§ **Problem details**: Return all of the data below verbatim and exclude every picture.

§ **Stored items from a collection**:
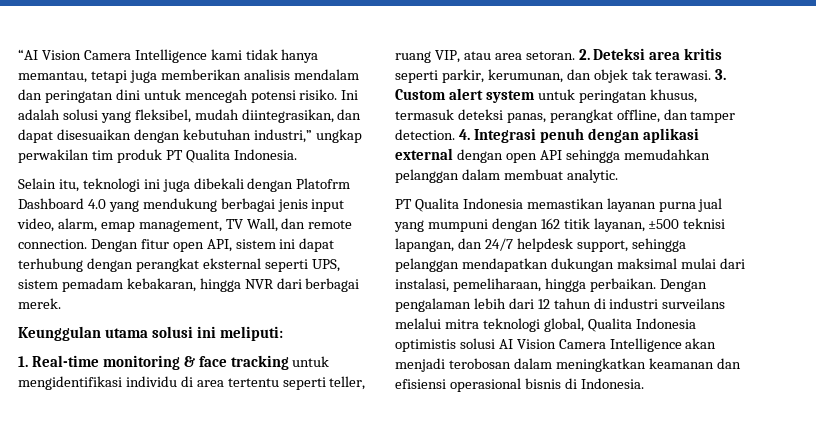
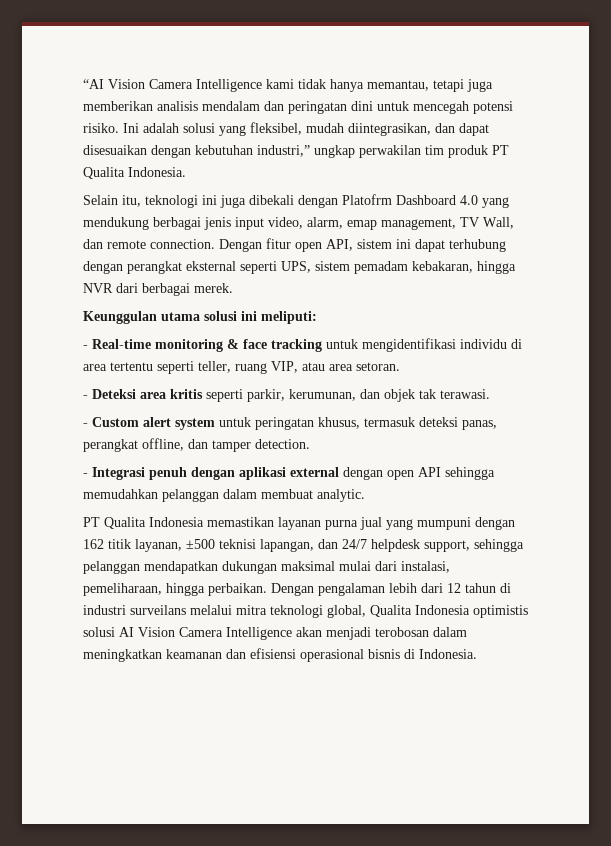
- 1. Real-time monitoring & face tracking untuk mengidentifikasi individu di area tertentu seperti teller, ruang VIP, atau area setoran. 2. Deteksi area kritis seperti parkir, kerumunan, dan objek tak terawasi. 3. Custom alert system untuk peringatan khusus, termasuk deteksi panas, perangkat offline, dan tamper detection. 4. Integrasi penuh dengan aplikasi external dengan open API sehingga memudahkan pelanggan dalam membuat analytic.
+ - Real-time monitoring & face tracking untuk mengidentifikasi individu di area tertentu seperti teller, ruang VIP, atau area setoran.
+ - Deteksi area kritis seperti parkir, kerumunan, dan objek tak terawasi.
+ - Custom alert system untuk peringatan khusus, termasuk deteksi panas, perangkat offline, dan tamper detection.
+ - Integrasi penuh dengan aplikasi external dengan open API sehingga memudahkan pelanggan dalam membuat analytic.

§ **Answer to the exercise**:
- 1. Real-time monitoring & face tracking untuk mengidentifikasi individu di area tertentu seperti teller, ruang VIP, atau area setoran. 2. Deteksi area kritis seperti parkir, kerumunan, dan objek tak terawasi. 3. Custom alert system untuk peringatan khusus, termasuk deteksi panas, perangkat offline, dan tamper detection. 4. Integrasi penuh dengan aplikasi external dengan open API sehingga memudahkan pelanggan dalam membuat analytic.
+ - Real-time monitoring & face tracking untuk mengidentifikasi individu di area tertentu seperti teller, ruang VIP, atau area setoran.
+ - Deteksi area kritis seperti parkir, kerumunan, dan objek tak terawasi.
+ - Custom alert system untuk peringatan khusus, termasuk deteksi panas, perangkat offline, dan tamper detection.
+ - Integrasi penuh dengan aplikasi external dengan open API sehingga memudahkan pelanggan dalam membuat analytic.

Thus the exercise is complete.